Os carrinhos, aviões, torres de transmissão de energia, prédios e todo tipo quinquilharia em versão miniaturizada quebram a sobriedade das salas de reunião dos bancos e funcionam como insígnias no jogo de egos que é o mundo dos bancos de investimento. 

Com um negócio tão ligado ao mercado de capitais quanto qualquer banco, os últimos anos foram difíceis para a Policristal.  E agora, ainda que partes da Faria Lima já estejam bombando, o ‘trickle-down economics’ está meio devagar até chegar na Mooca. 

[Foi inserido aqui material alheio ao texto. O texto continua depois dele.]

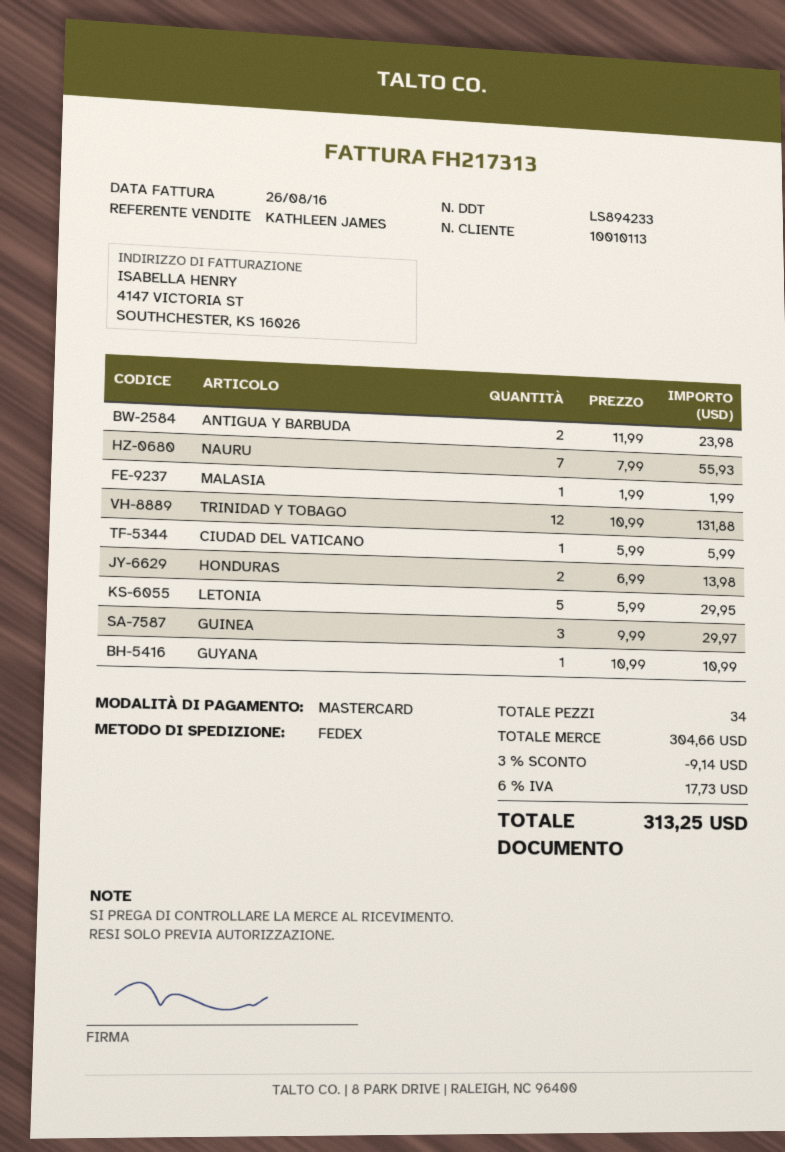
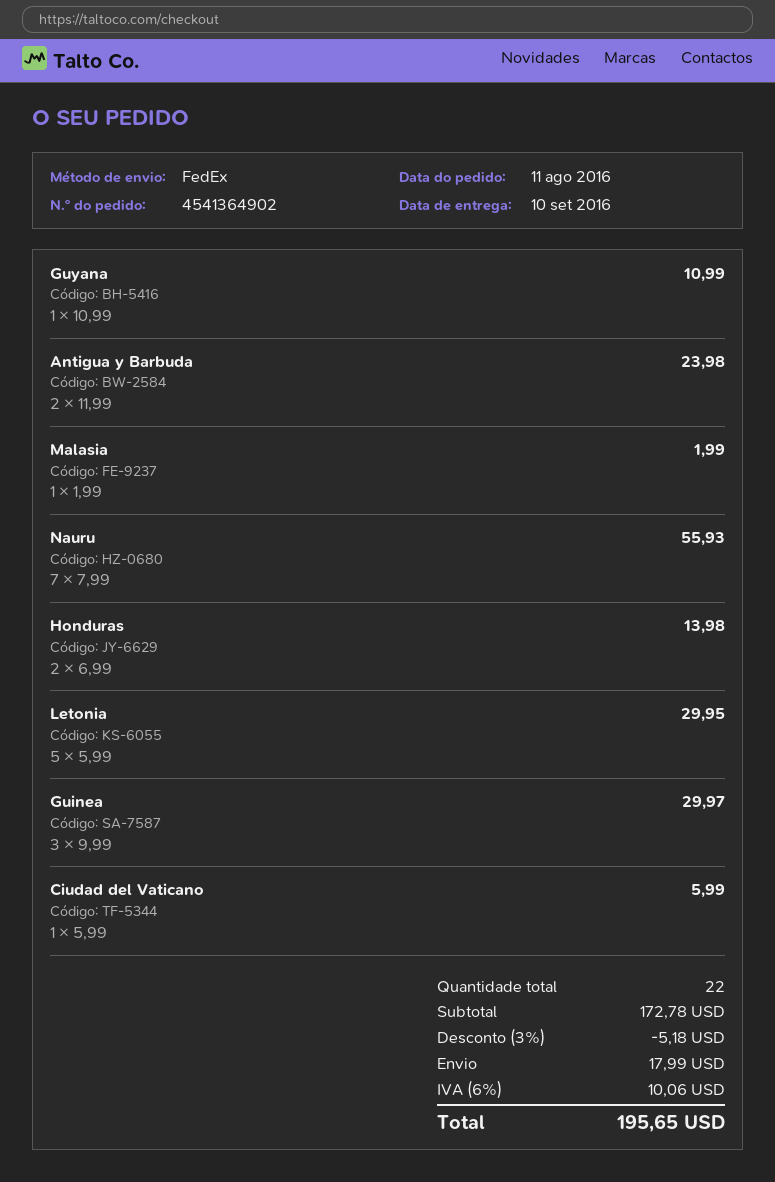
TRINIDAD Y TOBAGO: 12 x 10.99 = 131.88 -> none
total quantity: 34 -> 22
subtotal: 304.66 -> 172.78
discount: 3% = 9.14 -> 3% = 5.18
shipping: none -> 17.99
tax: 6% = 17.73 -> 6% = 10.06
total: 313.25 -> 195.65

“Estamos crescendo em cima do mesmo período do ano passado, mas não teve uma explosão de pedidos”, diz o diretor comercial, Paulo Marçal. “Agora que a gente está começando a voltar ao patamar de 2014”.

No primeiro semestre, IPOs e follow-ons movimentaram quase R$ 30 bilhões, mais de quatro vezes o volume no mesmo período de 2018, segundo dados da Anbima. (Para a Policristal o que importa mesmo é o número de transações: foram 12 na primeira metade de 2019 contra apenas quatro no ano passado.)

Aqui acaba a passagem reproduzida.